The FCC Just Voted to Take Control of the Internet
The FCC voted today on a plan that gives the Federal government full control over the Internet. The plan passed by a 3-2 margin. A press release posted immediately after the meeting stated, in part, “Under the new rules, the Commission can investigate possible instances of discrimination of broadband access, work with companies to solve problems, facilitate mediation, and, when necessary, penalize companies for violating the rules. The FCC will review consumer complaints of digital discrimination of access through an improved consumer complaint portal and staff will meet monthly to assess trends in complaint patterns. Finally, the Commission adopted model policies and best practices that will support states, local and Tribal governments in their efforts to combat digital discrimination.”
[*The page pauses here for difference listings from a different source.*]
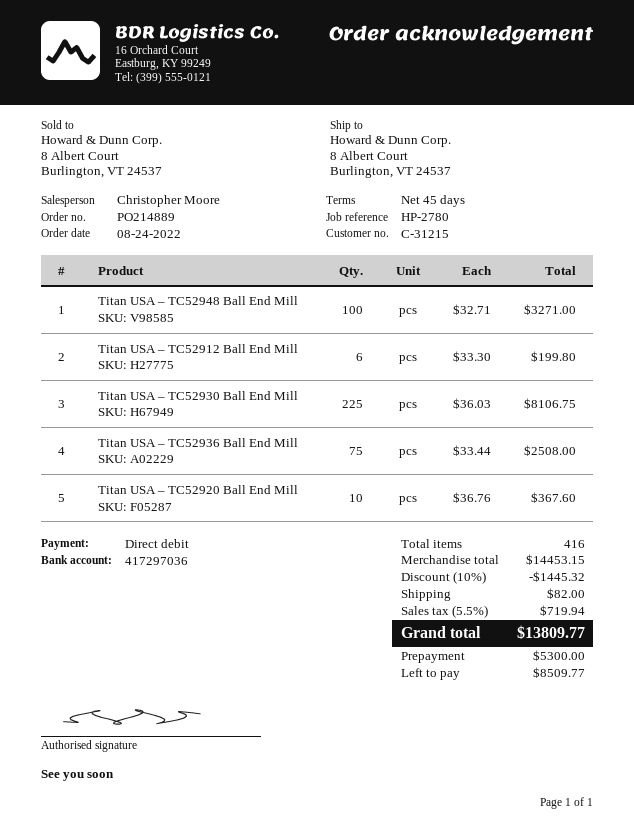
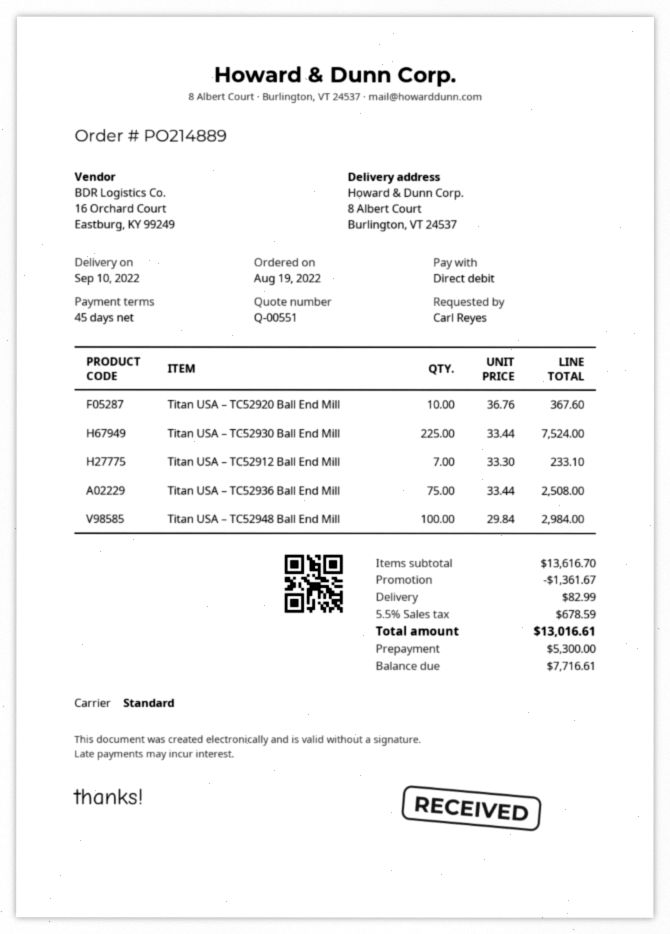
order date: 2022-08-24 -> 2022-08-19
Titan USA – TC52948 Ball End Mill: 100 x 32.71 = 3271.00 -> 100 x 29.84 = 2984.00
Titan USA – TC52912 Ball End Mill: 6 x 33.30 = 199.80 -> 7 x 33.30 = 233.10
Titan USA – TC52930 Ball End Mill: 225 x 36.03 = 8106.75 -> 225 x 33.44 = 7524.00
subtotal: 14453.15 -> 13616.70
discount: 1445.32 -> 1361.67
shipping: 82.00 -> 82.99
tax: 5.5% = 719.94 -> 5.5% = 678.59
total: 13809.77 -> 13016.61
balance: 8509.77 -> 7716.61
The decision means that the Biden Administration is well on its way to implementing the plan that FCC commissioner Brendan Carr said “…reads like a planning document drawn up in the faculty lounge of a university’s Soviet Studies Department.” Commissioner Carr sent out his letter of dissent last week to warn the public about this “unlawful power grab” that “chooses central planning over free market capitalism.”
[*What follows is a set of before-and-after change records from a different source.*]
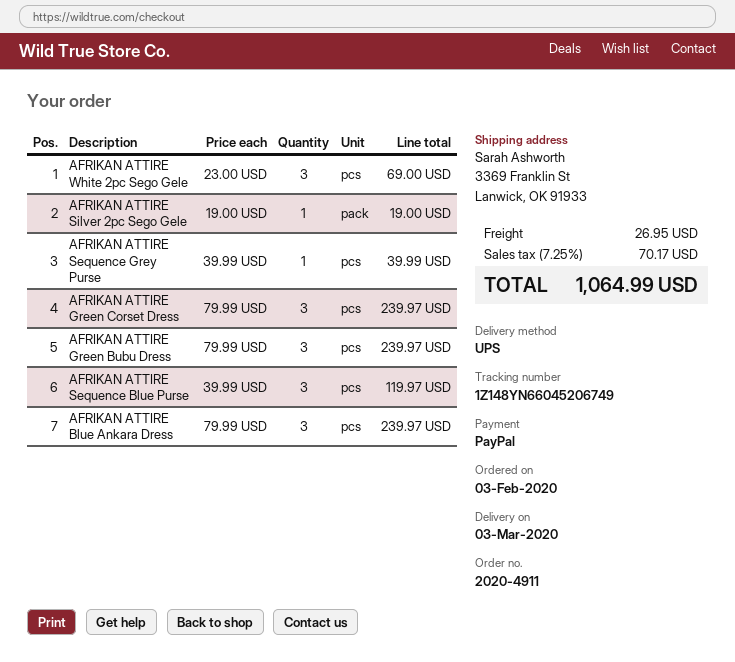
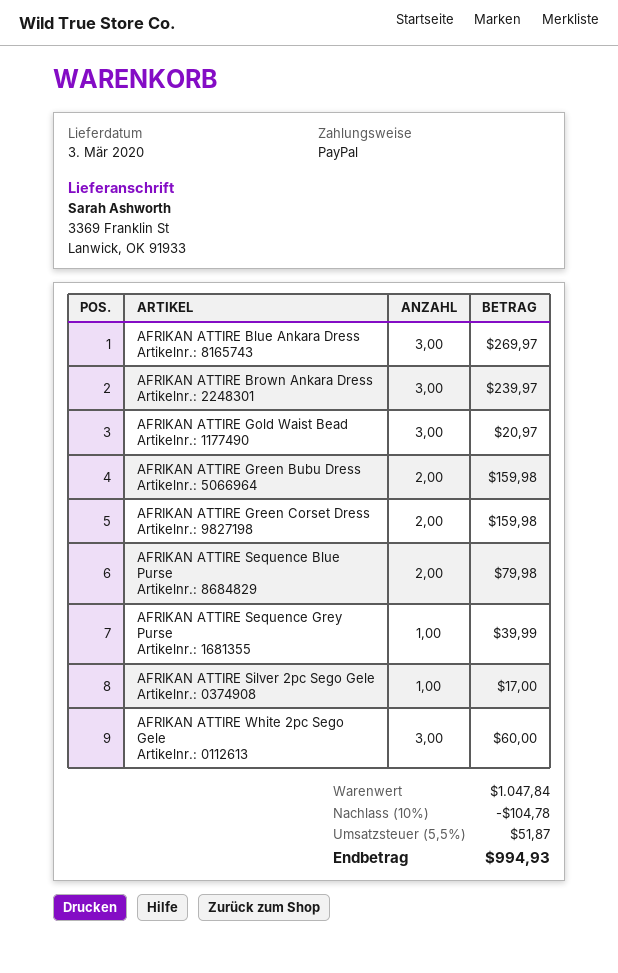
AFRIKAN ATTIRE White 2pc Sego Gele: 3 for 69.00 -> 3 for 60.00
AFRIKAN ATTIRE Silver 2pc Sego Gele: 1 for 19.00 -> 1 for 17.00
AFRIKAN ATTIRE Green Corset Dress: 3 for 239.97 -> 2 for 159.98
AFRIKAN ATTIRE Green Bubu Dress: 3 for 239.97 -> 2 for 159.98
AFRIKAN ATTIRE Sequence Blue Purse: 3 for 119.97 -> 2 for 79.98
AFRIKAN ATTIRE Blue Ankara Dress: 3 for 239.97 -> 3 for 269.97
AFRIKAN ATTIRE Brown Ankara Dress: none -> 3 for 239.97
AFRIKAN ATTIRE Gold Waist Bead: none -> 3 for 20.97
discount: none -> 10% = 104.78
shipping: 26.95 -> none
tax: 7.25% = 70.17 -> 5.5% = 51.87
total: 1064.99 -> 994.93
The plan is marketed as though it will prevent digital discrimination and a way to ensure equal access to broadband internet in the United States. While equal access is a component of liberty and freedom, this plan gives sweeping access and regulatory control over all aspects of the Internet business. According to the plan document, the FCC would have the power to regulate the following aspects as it relates to each Internet Service Provider:
“Network infrastructure deployment, network reliability, network upgrades, network maintenance, customer-premises equipment, and installation, speeds, capacities, latency, data caps, throttling, pricing, promotional rates, imposition of late fees, opportunity for equipment rental, installation time, contract renewal terms, service termination terms, and use of customer credit and account history, mandatory arbitration clauses, pricing, deposits, discounts, customer service, language options, credit checks, marketing or advertising, contract renewal, upgrades, account termination, transfers to another covered entity, and service suspension.”
The plan goes on to state that all these aspects need to be within the realm of Federal regulation because they could all affect a consumer’s ability to access broadband. The plan further states, “Consequently, we agree with Lawyers’ Committee for Civil Rights Under Law that adopting a flexible approach is necessary ‘to capture the long tail of intangible variables that are difficult to list exhaustively and are subject to change.’ Second, our definition provides us with the advantage of flexibility, which will “future-proof” our rules as technologies, policies, and practices change over time. For these reasons, we reject the argument that by including certain quality of service metrics in 60506(a)(2), Congress foreclosed consideration of other measurable elements of service quality in evaluating whether equal access has been achieved.”
Carr’s letter states, “President Biden’s plan sweeps entire industries within the FCC’s jurisdiction for the first time in the agency’s 90-year history. It would be one thing if the FCC cabined its intrusive new regime to ISPs or even businesses within the communications sector. It does not. The draft FCC order says that “we are not explicitly tasked with regulating entities outside the communications industry, but it then goes on to say that the FCC will do so in this case nonetheless.”
Carr further discusses the other industries the FCC could regulate under this plan. This plan would open the door to regulating landlords, construction crews, marketing agencies, banks, and even the government. Regarding Internet access, all of these industries can and would be regulated by the FCC.
Carr’s letter states all businesses in these industries can be “regulated by the FCC and liable for any act or omission that the agency determines has an impermissible impact on the consumer’s access to broadband. Congress never authorized the FCC to regulate these industries or entities.”
Governments throughout history have been known to abuse power, which was the basis of the three branches of government enshrined in the Constitution. These branches provide checks and balances. It is well-known how slow the court systems can work to check executive power. The Biden administration’s FCC is asking to have access to regulate all aspects of business for private ISPs in addition to landlords, banks, construction crews, and marketing agencies. The authors of this plan tried to leave as much leeway for any potential ‘need’ to regulate any industry now or in the future. As technology advances, they want to be sure they have regulatory control to ensure private companies are not discriminating against any group of people by not providing equal access to services.
Carr’s letter stated, “Even in the absence of any evidence of intentional discrimination, the Biden plan states the FCC can impose potentially unbounded liability if the agency finds that some act or even failure to act happened to result in a disparate impact based on the FCC’s own judgment. Reading this theory of liability into the law conflicts with the Supreme Court’s civil rights precedent. The FCC should not adopt it.”